The zoomers are willing to pay for health because they don’t pay for rent yet. (And no, the housing crisis isn’t on Trudeau. These problems stem from bad policies enacted by various governments, including Harper’s and Mulroney’s.)

Can this paper, just once, discuss a problem without blaming Trudeau?

Anyone proposing real, sustainable conservative policies without falling into populism gets my vote. And yah, that means Poilièvre won’t.

5th December 2023 at 10:46 am
RJKWells

Disingenuous, Solange, me? Hardly.

What you apparently missed in my earlier analogy was that a new voting block, unaware of the consequences of ’cause and effect’ and the choice they made in 2015, are living under the realities of what that brought them now.

Look, rather than raise the specter of Liberaldom’s favorite bogeyman, the great Stephen Harper, try looking at it through a question posed through another great conservative politician, Ronald Reagan: “Are you better off today than you were [eight] years ago?” While I suspect you might be inclined to answer yes, I think a great many others would say otherwise. Especially that Zoomer crowd now well into their twenties.

As for Mr. Trudeau, he’s the one with his hand on the tiller. What he has done to improve the state of our healthcare system is the question he needs to answer. But I won’t hold my breath on that, not from someone whose only strength is his evasive non-answers.

5th December 2023 at 11:33 am
Richard Courtemanche

Not much left to manage competently any government responsibility.
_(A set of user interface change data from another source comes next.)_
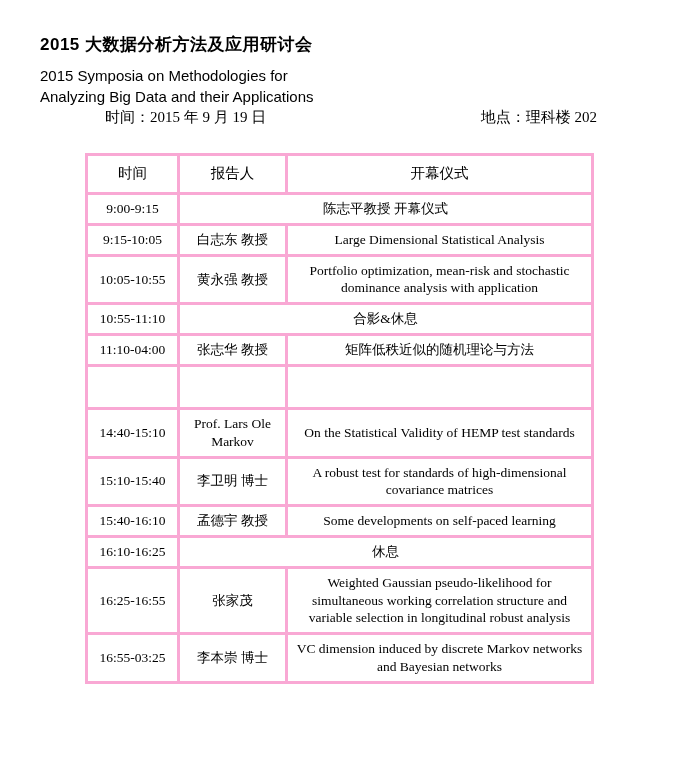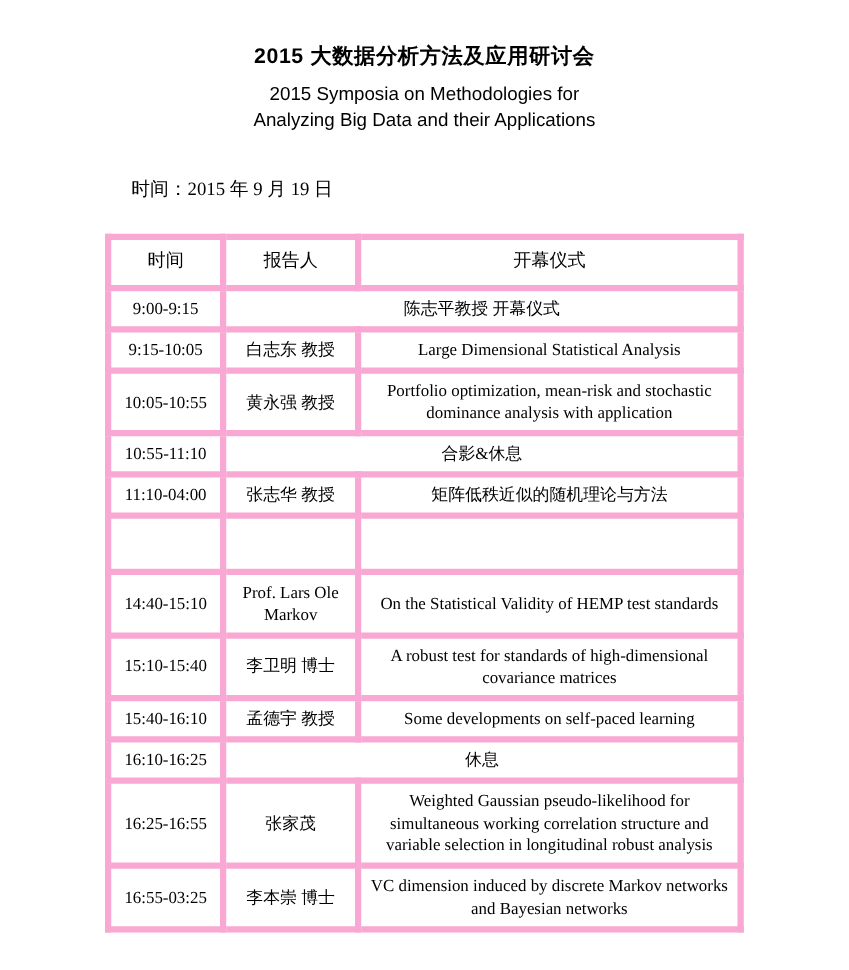"2015 大数据分析方法及应用研讨会" .title-block { text-align: center -> none }
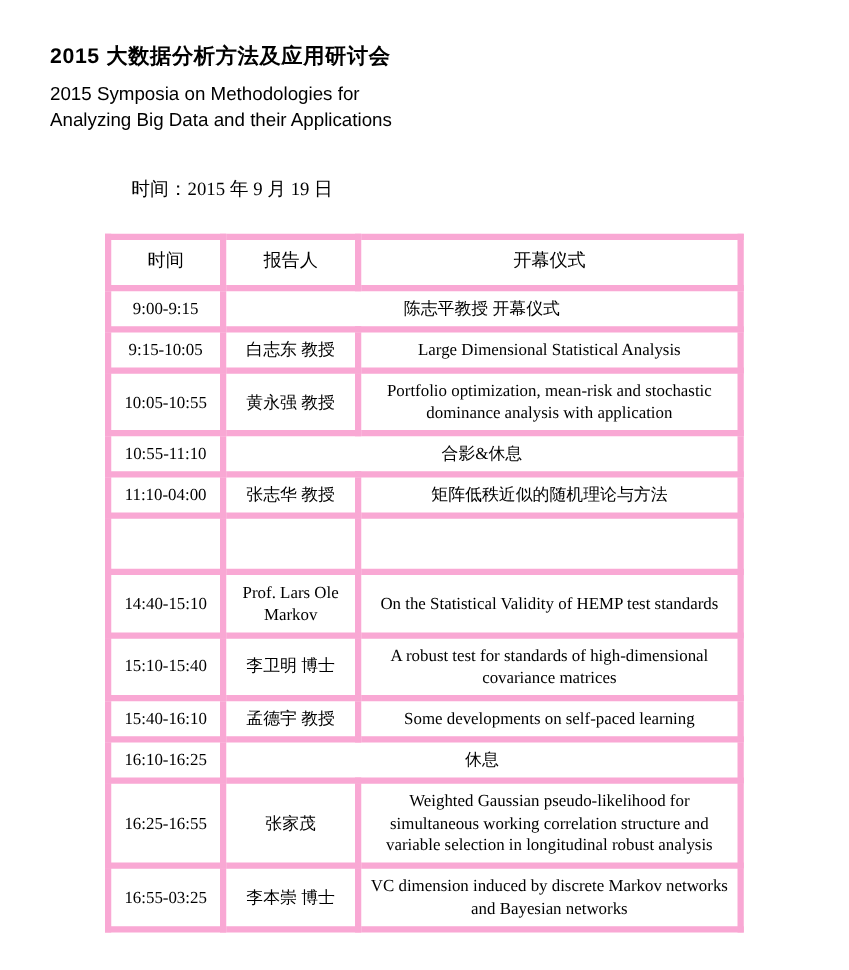"时间：2015 年 9 月 19" .meta-row { margin-top: 34px -> none }
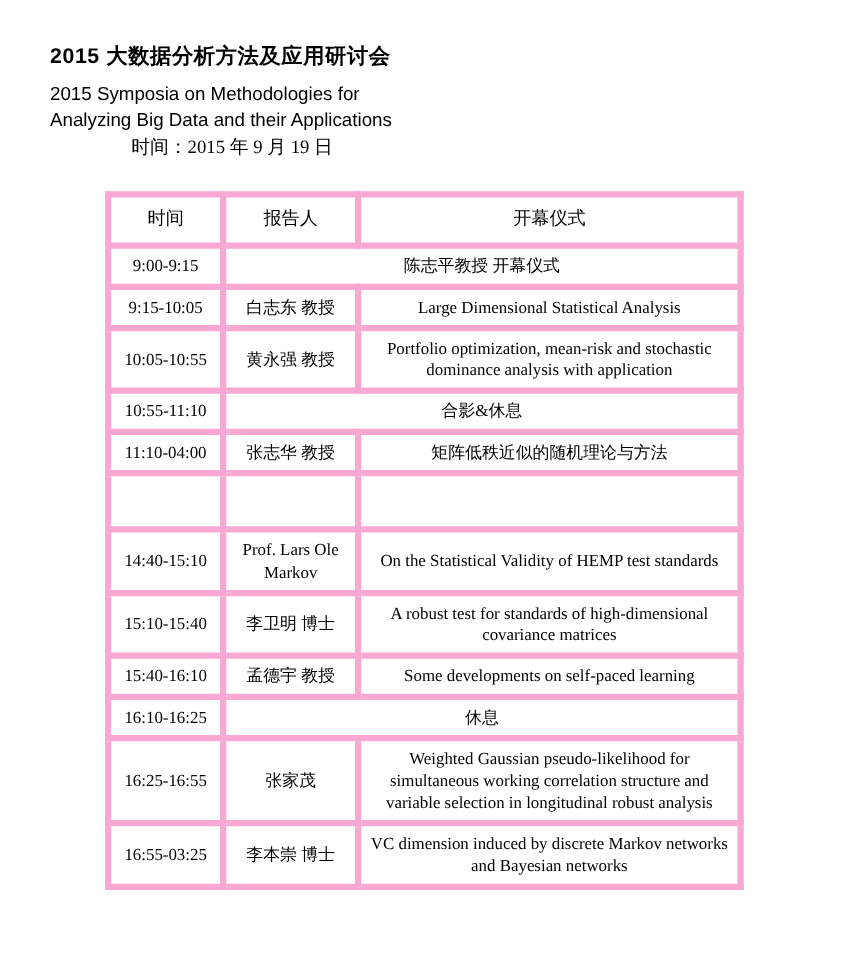"地点：理科楼 202" div.meta-place { html: none -> <div>地点：理科楼 202</div> }
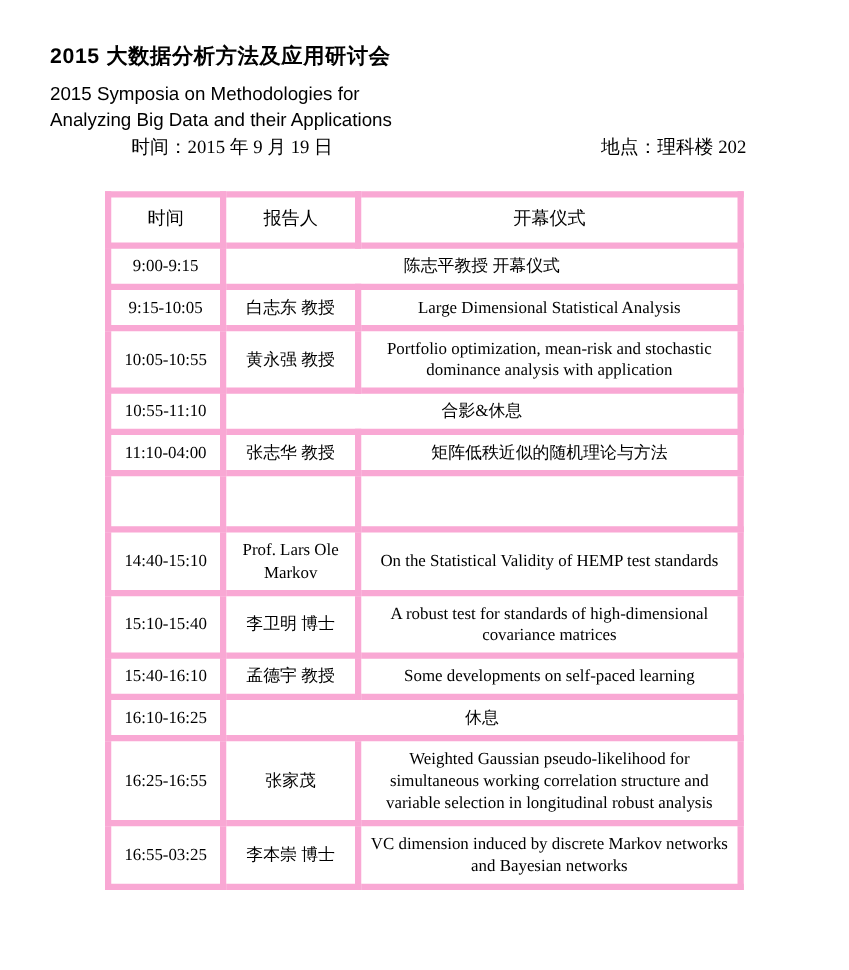"时间" table.schedule td, table.schedule th { border: 5px solid #f9a8d4 -> 3px solid #f9a8d4 }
5th December 2023 at 4:14 pm
Daniel J Vale

Allow it, but only if the remuneration for services, fees & salaries matches those in the public system; this to prevent a mass exodus of medical workers to private clinics, should they offer greater material benefits than can be realized in the public system.

5th December 2023 at 7:37 am
James Cowan

Keep it as it is. The rich already have the service they need.

5th December 2023 at 7:07 am
Al Raftis

No one gets the service they need. Let the rich pay for theirs so they move out of the public system and make more room for ordinary folks

5th December 2023 at 8:19 am
Rob

It seems more likely to me that when people with means can opt out of a public system of an essential service (childhood education, healthcare), a decrease of political support for the public system follows, creating a negative reinforcement loop of degradation for the public system.